IF Trump ever excelled in the MBA program, he clearly has become senile.
Nor do they understand it was his last set of tariffs on top along with first ignoring and then screwing up the pandemic response. There has been a written plan to deal with pandemics written for all Presidents for decades.
We need a President who knows there are people who know more about some subjects than they do and know to rely on known facts, not on intuition.
October 28, 2024 at 8:29 AM, not so fast, my friend. You didn't include the Biden spending machine, which leads all government debtors.
https://budget.house.gov/press-release/fact-check-alert-debunking-crfbs-analysis-of-trump-and-biden-impacts-on-the-national-debt
@8:37 true in part.
Take the example of Solo Stove. American made product. They made a decision to export manufacturing and are now importing a finished product. If tariff is on the finished product and not the materials the product could be made cheaper (or more competitively) in the USA. Thus keeping manufacturing jobs in the US.
9:45 am Please try to understand both the national debt and tariffs. The national debt is no different than personal debt. You should go into debt if you can buy assets and make investments that will increase in value and increase your wealth. Because we did that, our house is worth more than we put into it and IRA is worth more than we will be able to spend.

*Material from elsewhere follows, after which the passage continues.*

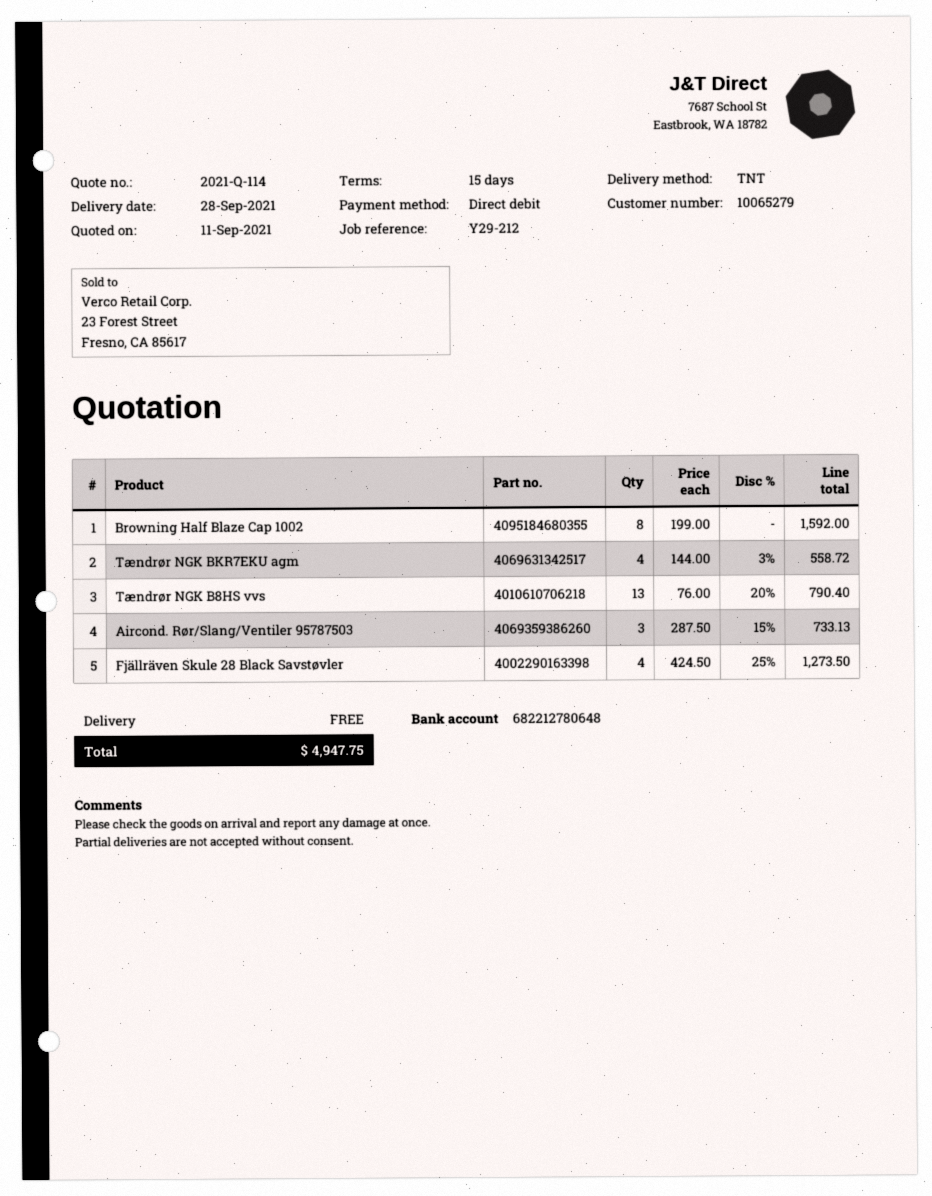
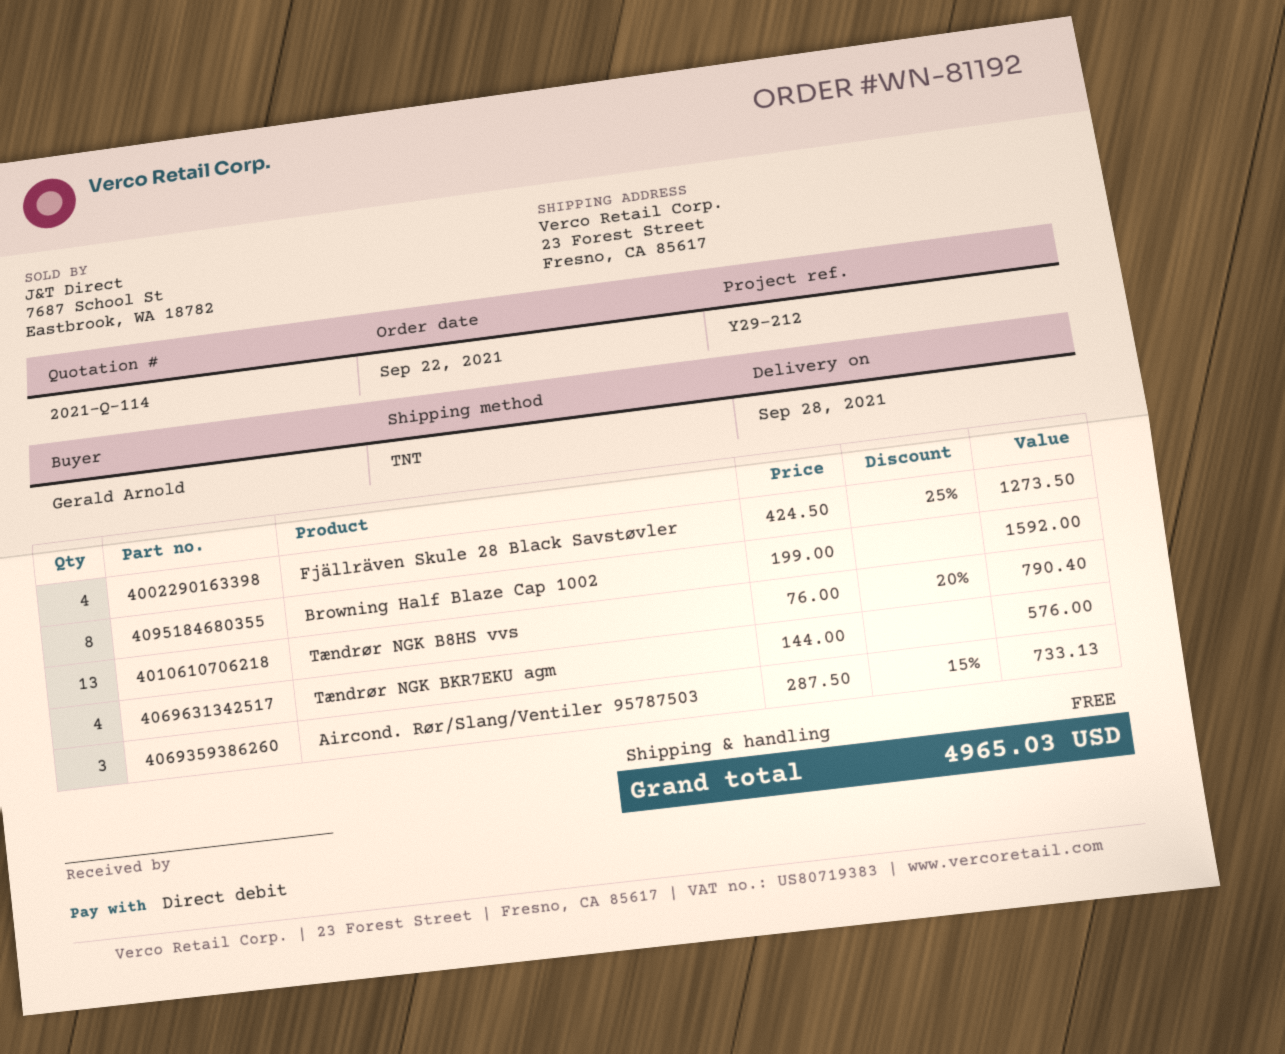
Tændrør NGK BKR7EKU agm: 4 x 144.00 - 3% = 558.72 -> 4 x 144.00 = 576.00
total: 4947.75 -> 4965.03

Better still is we did invest in our children's future by making sure they had a good education. Both have been financially independent since they graduated and one is a multimillionaire already and the other could retire and 45. The grandchildren have full rides to prestigious universities. So...you can stay in the Trump ignorance is great and lies are good bubble and not bother to educate yourself and just repeat drivel.
If you've succeeded, it will be shirtsleeves to shirtsleeves. We are happy our blue collar families believe in education they self educated. We were happy to care for them in their later years. If men are threatened now, they brought it on themselves. There are no men in my genetics that fail but then they actually read and comprehend and don't listen to con men or dummies!
The level of ignorance in your post is astronomical. Trump is a businessman, and owner of properties worth tremendous amounts of money. You, you're an anonymous poster on Jackson Jambalaya. Who should we listen to?
And they all lived happily ever after. The end.